I felted it all together very carefully so that the pieces didn’t move out of place. Here is an angled shot after felting showing the texture …
… and a close up to show the variety of colour made by chopping up bits of felt …
… and doesn’t the reverse look pretty? Quite a strong migration of colour through four layers of white!
I started to tack some white yarn onto the hill to represent the ‘Long Man’ but it didn’t look right – so I needle felted a different chalk figure!
The ‘Uffington White Horse’ in Oxfordshire is the oldest British chalk figure, believed to have been carved in the late bronze or early iron age, approx 3,000 years ago.
The finished size of the coloured area is 42 x 30cm (16.5″ x 12″).
Thought I’d do the same as mum after reading Ruth’s post about using things up so I gathered fabric and felt scraps and laid out a piece of felt with lots of blocks and bits that could loosely potentially become landscapes through a viewfinder later.

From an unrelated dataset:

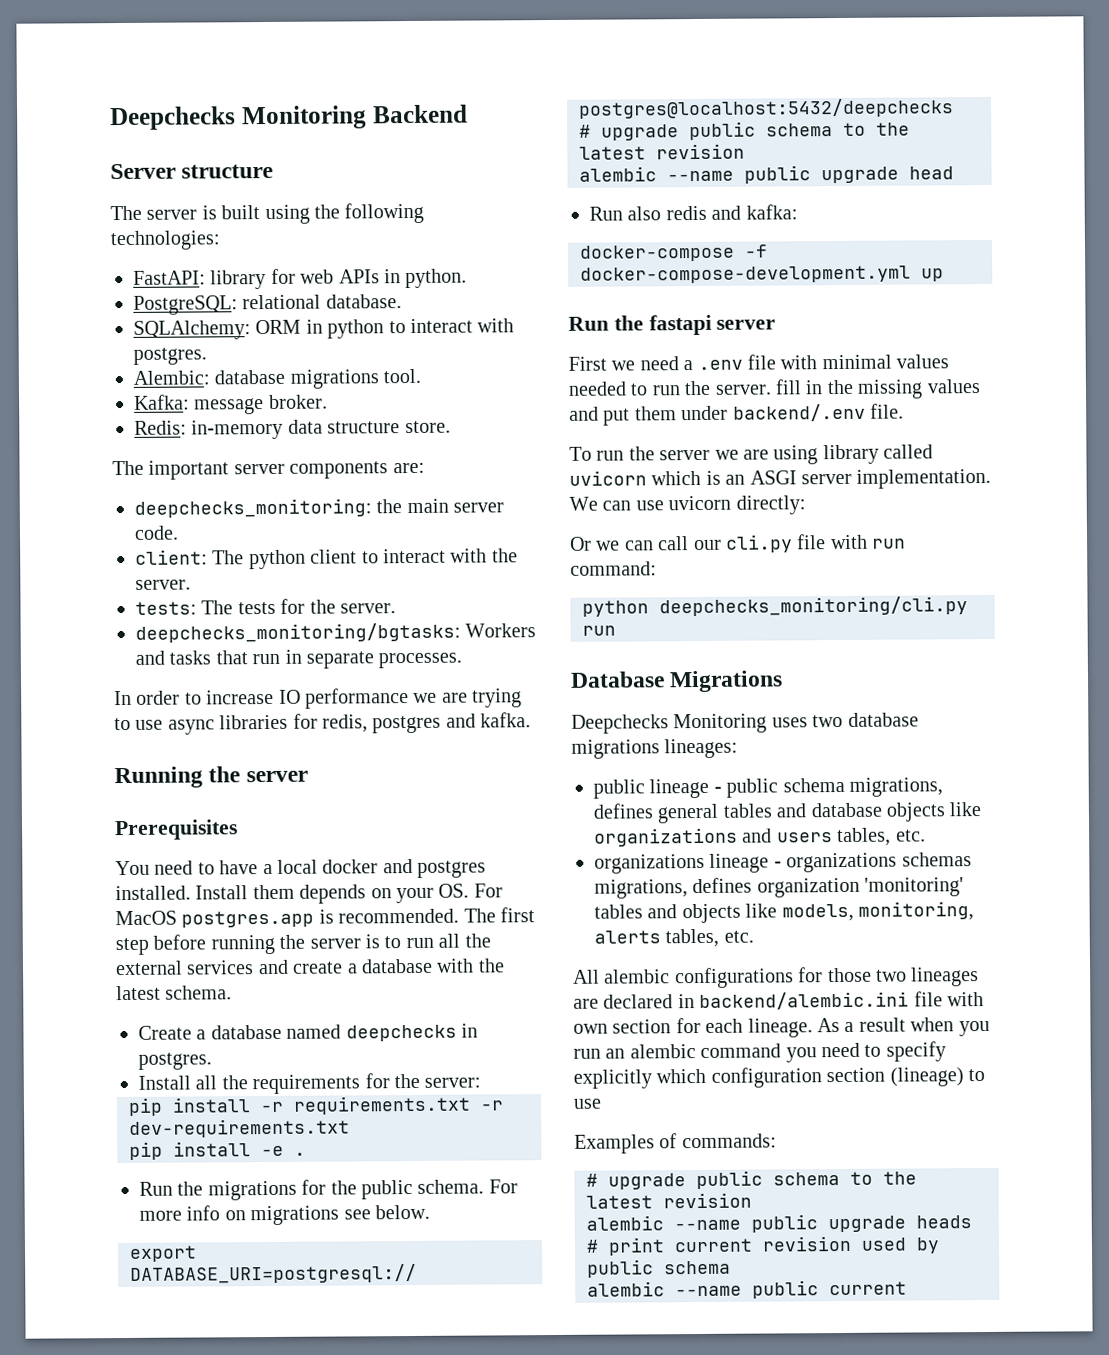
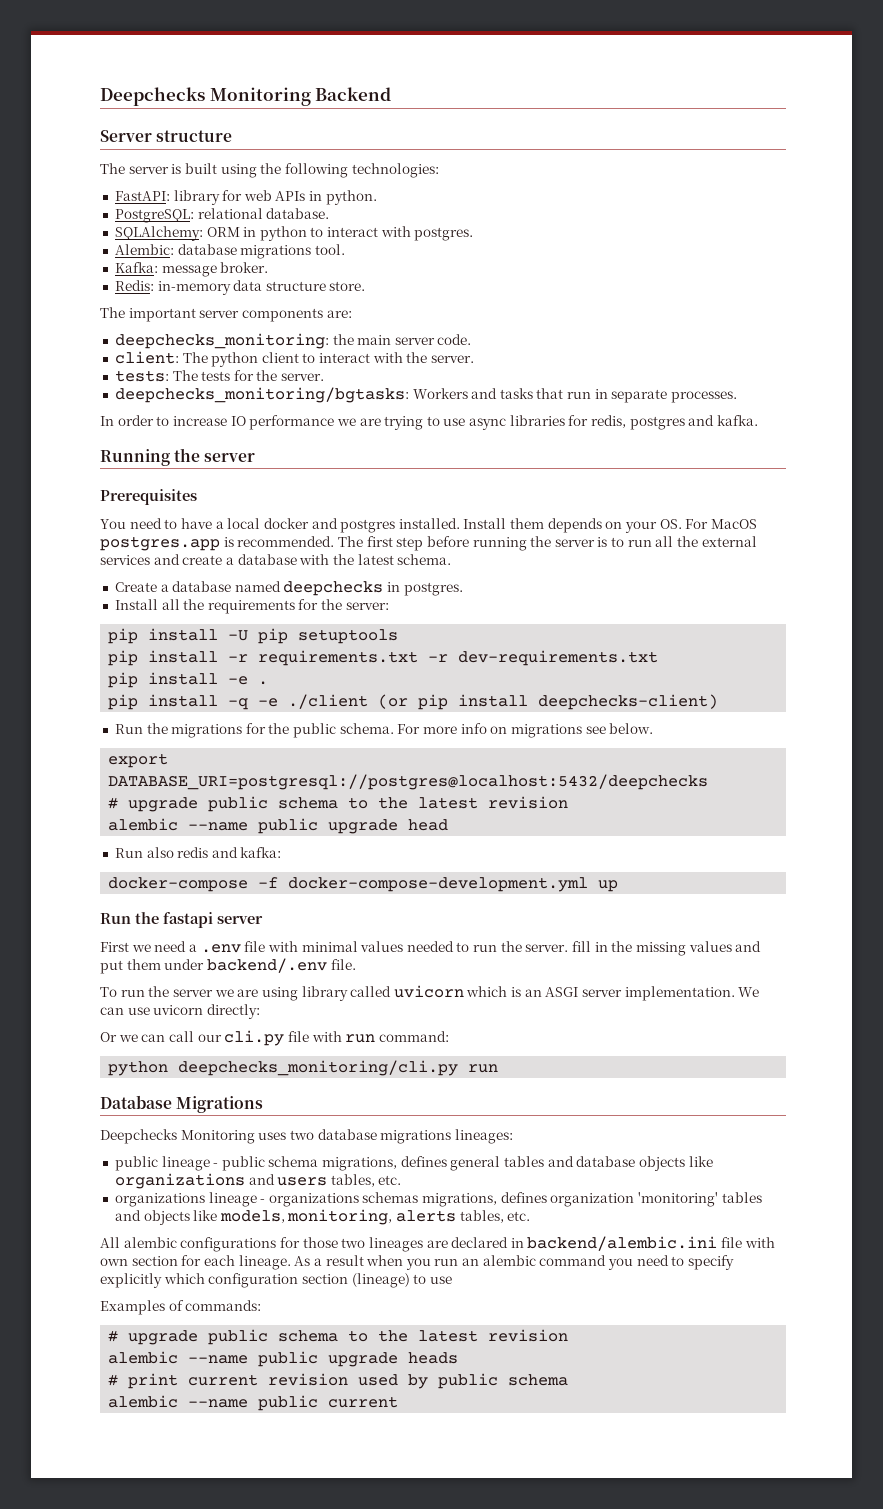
+ pip install -U pip setuptools
+ pip install -q -e ./client (or pip install deepchecks-client)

One of the more interesting pieces was created by using up all of the frilly edge pieces cut from various bits of felt over the years.
Do you remember inchies, twinchies and thrinchies? I don’t know if they are still popular in the craft world but I decided this would be a good way to get lots of abstract landscapes from my piece of felt. I made a 1 inch, 2 inch and 3 inch viewfinder from white cardboard (just a piece of card with a square hole cut out). I cut four 3 inch pieces…
…then nine 2 inch pieces…
…then I was down to the scraps so I thought I’d see what I could get out of them. With a bit of imagination, and possibly a few stitches or a dab of paint, these sixteen 1 inch pieces make cute tiny abstract landscapes too.
This was a fun little project – a bit like the equivalent of collage and cutting and sticking in a sketchbook. I might make some more landscapes with more intention later but this was a great play exercise to generate ideas. Simple is good sometimes!